Norwegian artist (born 1947)

Ulla-Mari Brantenberg (born 1947) is a Norwegian glass artist.

She was born in Porsgrunn and attended vocational school, graduating in 1965. Bratenberg initially studied ceramics at the Royal Copenhagen factory in Copenhagen and the Norwegian National Academy of Craft and Art Industry in Oslo before developing an interest in glass. In 1971, she returned to Copenhagen to study at the School of Applied Art, now part of the Danmarks Designskole, which opened a glass workshop in 1974. She continued her studies at the National School of Glass in Orrefors, Sweden, from 1975-76.

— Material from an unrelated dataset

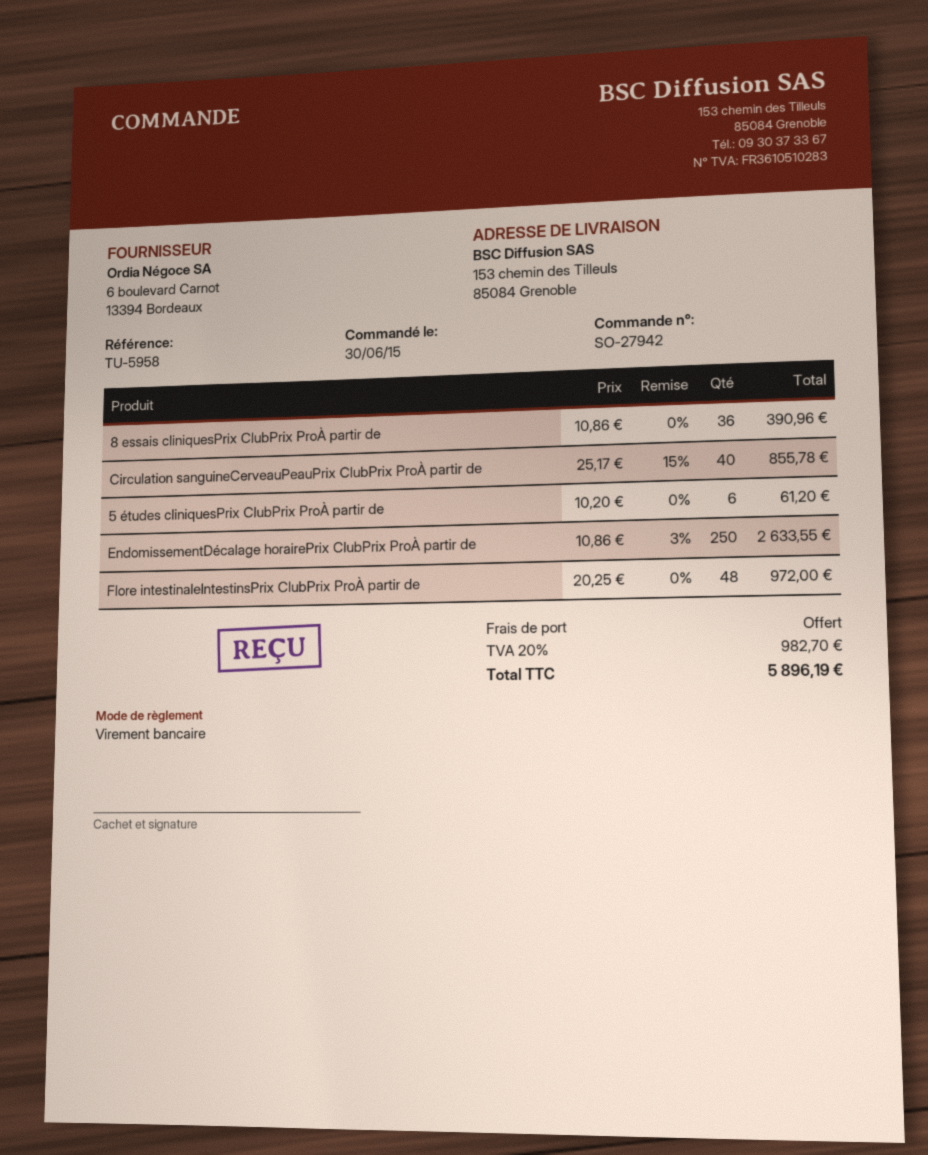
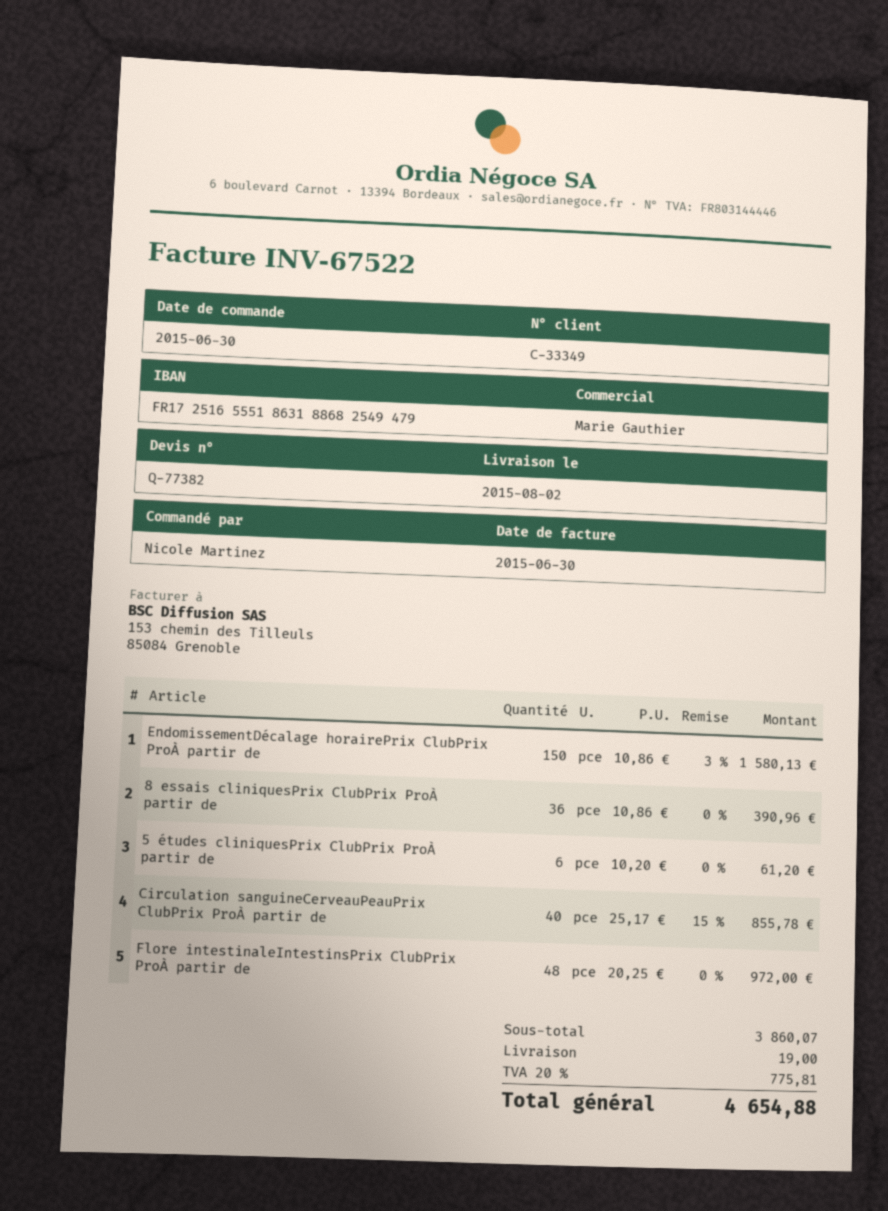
EndomissementDécalage horairePrix ClubPrix ProÀ partir de: 250 x 10.86 - 3% = 2633.55 -> 150 x 10.86 - 3% = 1580.13
shipping: 0.00 -> 19.00
tax: 20% = 982.70 -> 20% = 775.81
total: 5896.19 -> 4654.88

Brantenberg's professional career as a glass artist began in 1976, when she started working as a glassblower and designer at the Randsfjord Glassworks. However, she struggled working in the traditional male-dominated glass industry, and left to establish Norway's first studio glass workshop with Danish artist Karen Klim at the Frysja Art Centre in 1978-79.

Since the 1980s, the artist has exhibited in a number of solo and group shows in galleries, museums, and art fairs, including the Steninge World Exhibition of Art Glass, the Collect Art Fair , the Southern Norway Art Museum, and the National Museum of Modern Art, Tokyo. Her work is included in museum collections in Norway and abroad, including the Norwegian Nasjonalmuseet, Swedish Nationalmuseum, the Glasmuseet Ebeltoft, and the Victoria and Albert Museum. She resides in Brandbu.

In 2008, she was proclaimed Commander of the Royal Norwegian Order of St. Olav.